> _Problem details_:
Could you restate the whole listing below word for word, minus the pictures?

─── Supplied data

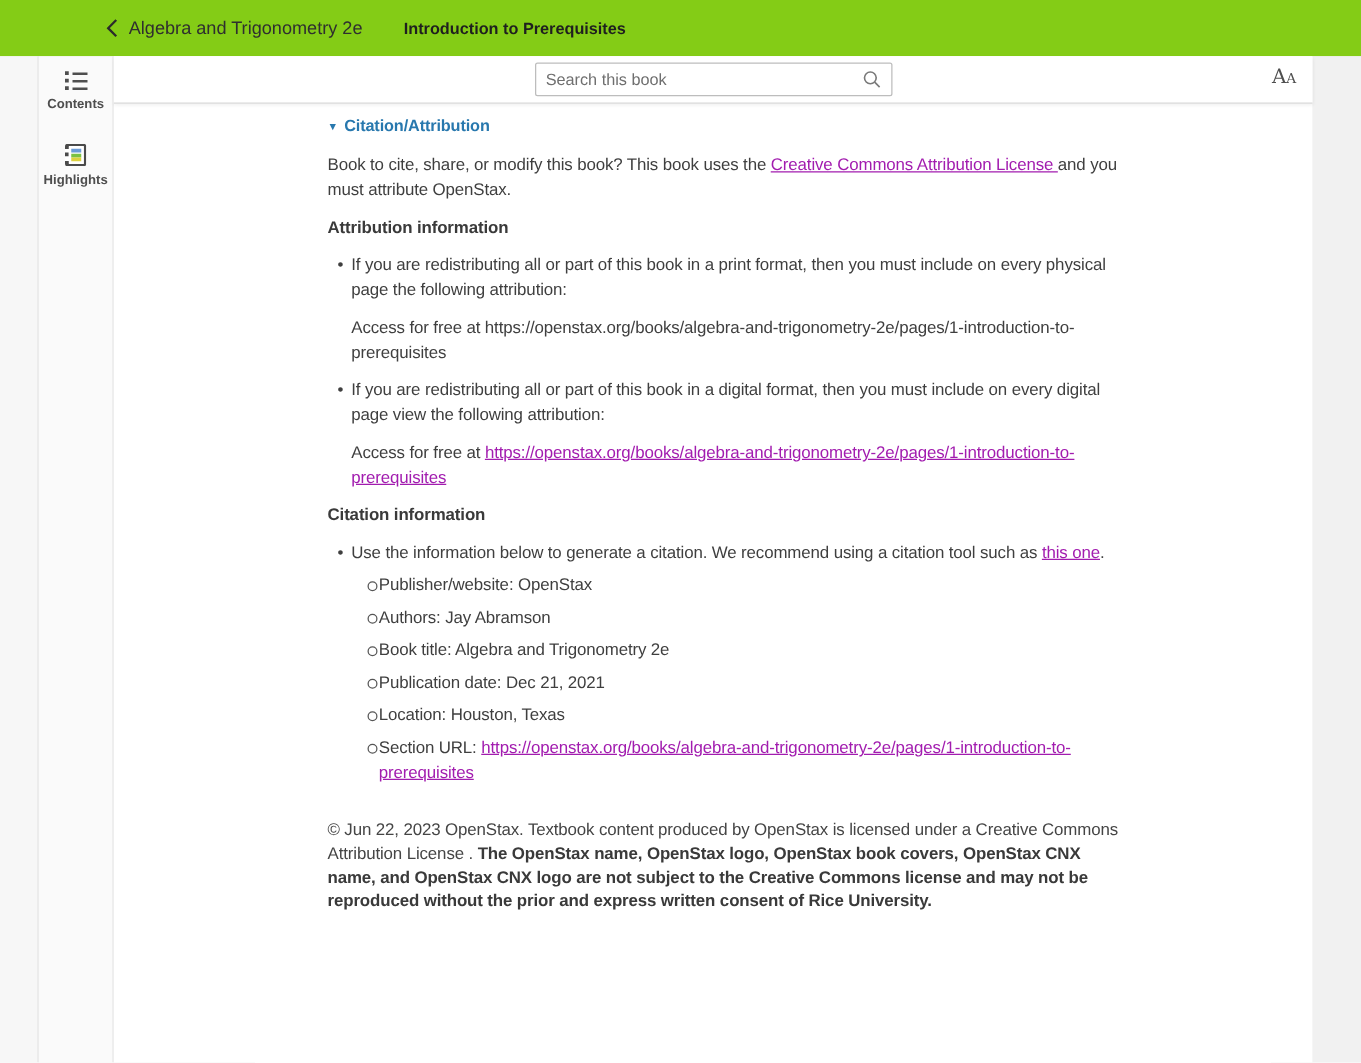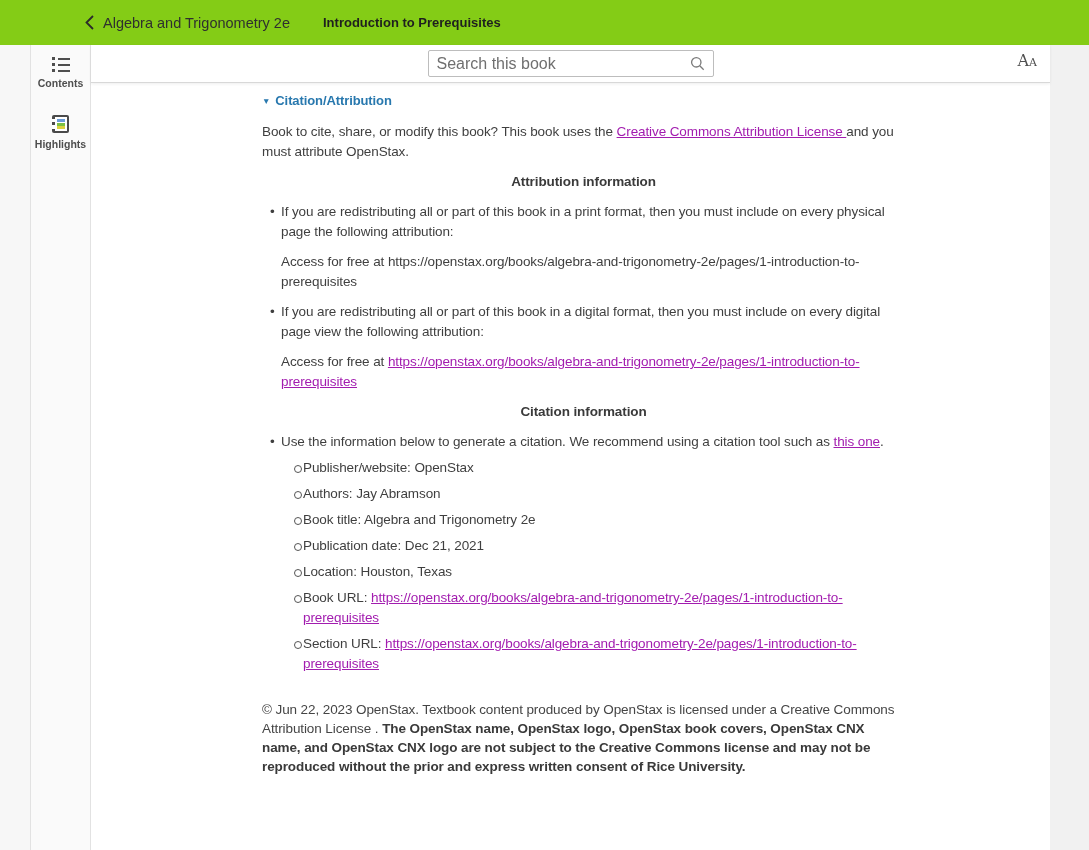--- a/index.html
+++ b/index.html
@@ -59,7 +59,7 @@
     background:#fff; display:flex; align-items:center;
   }
   .search-input {
-    flex:1; border:none; outline:none; font-size:16px; padding:0 8px;
+    flex:1; border:none; outline:none; font-size:13px; padding:0 8px;
     color:#333; font-family:inherit; background:transparent; min-width:0;
   }
   .search-input::placeholder { color:#6f6f6f; }

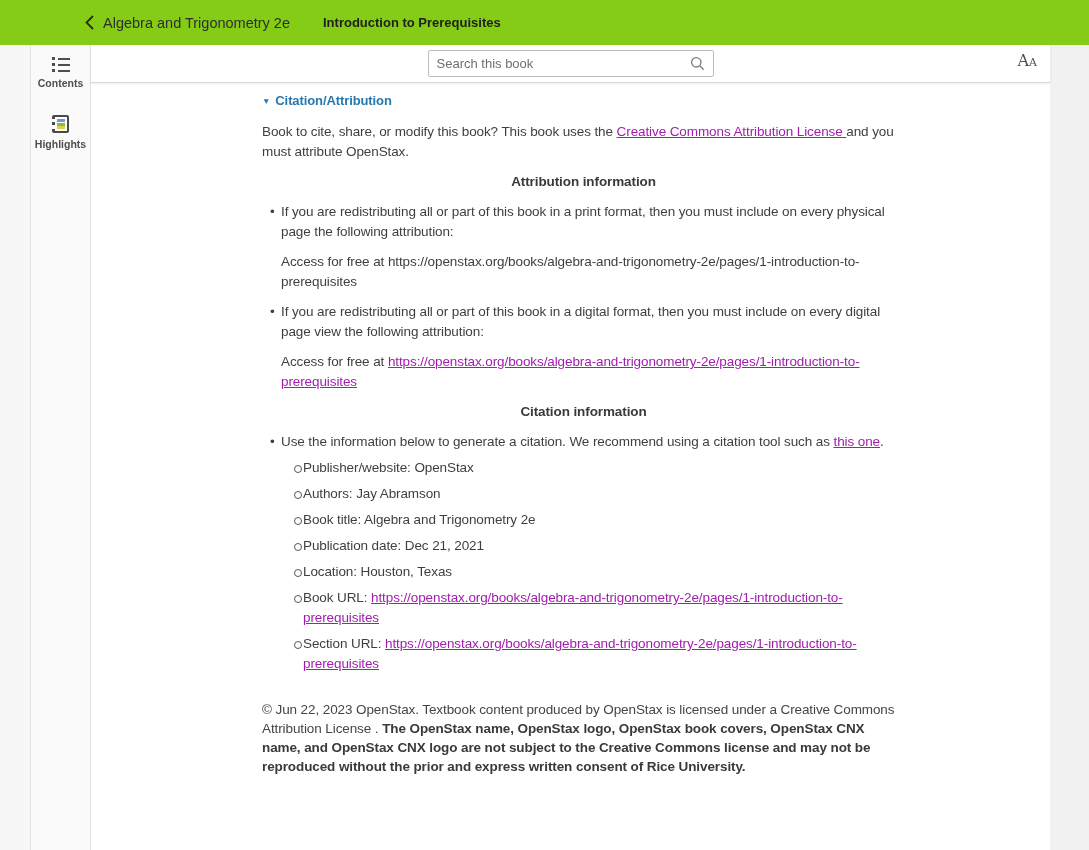--- a/index.html
+++ b/index.html
@@ -80,7 +80,7 @@
 
   .para { margin:10px 0 0; }
   .para.first { margin-top:26px; }
-  .bold { font-weight:bold; color:#3a3a3a;text-align:center; }
+  .bold { font-weight:bold; color:#3a3a3a; }
   .gap-lg { }
 
   .lnk { color:#a21caf; text-decoration:underline; cursor:pointer; }

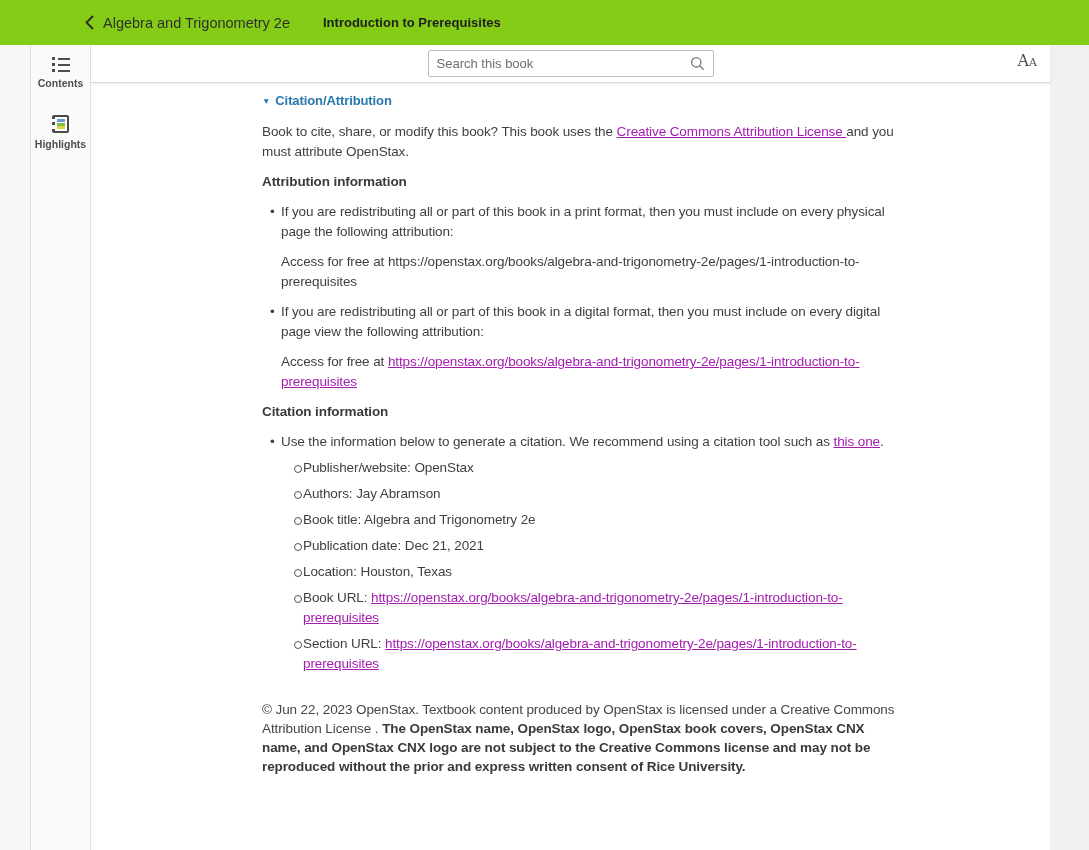--- a/index.html
+++ b/index.html
@@ -194,7 +194,6 @@
               <li>Book title: Algebra and Trigonometry 2e</li>
               <li>Publication date: Dec 21, 2021</li>
               <li>Location: Houston, Texas</li>
-              <li><span>Book URL: </span><a class="lnk">https://openstax.org/books/algebra-and-trigonometry-2e/pages/1-introduction-to-prerequisites</a></li>
               <li><span>Section URL: </span><a class="lnk">https://openstax.org/books/algebra-and-trigonometry-2e/pages/1-introduction-to-prerequisites</a></li>
             </ul>
           </li>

──────

> _Completed task_:
--- a/index.html
+++ b/index.html
@@ -59,7 +59,7 @@
     background:#fff; display:flex; align-items:center;
   }
   .search-input {
-    flex:1; border:none; outline:none; font-size:16px; padding:0 8px;
+    flex:1; border:none; outline:none; font-size:13px; padding:0 8px;
     color:#333; font-family:inherit; background:transparent; min-width:0;
   }
   .search-input::placeholder { color:#6f6f6f; }

--- a/index.html
+++ b/index.html
@@ -80,7 +80,7 @@
 
   .para { margin:10px 0 0; }
   .para.first { margin-top:26px; }
-  .bold { font-weight:bold; color:#3a3a3a;text-align:center; }
+  .bold { font-weight:bold; color:#3a3a3a; }
   .gap-lg { }
 
   .lnk { color:#a21caf; text-decoration:underline; cursor:pointer; }

--- a/index.html
+++ b/index.html
@@ -194,7 +194,6 @@
               <li>Book title: Algebra and Trigonometry 2e</li>
               <li>Publication date: Dec 21, 2021</li>
               <li>Location: Houston, Texas</li>
-              <li><span>Book URL: </span><a class="lnk">https://openstax.org/books/algebra-and-trigonometry-2e/pages/1-introduction-to-prerequisites</a></li>
               <li><span>Section URL: </span><a class="lnk">https://openstax.org/books/algebra-and-trigonometry-2e/pages/1-introduction-to-prerequisites</a></li>
             </ul>
           </li>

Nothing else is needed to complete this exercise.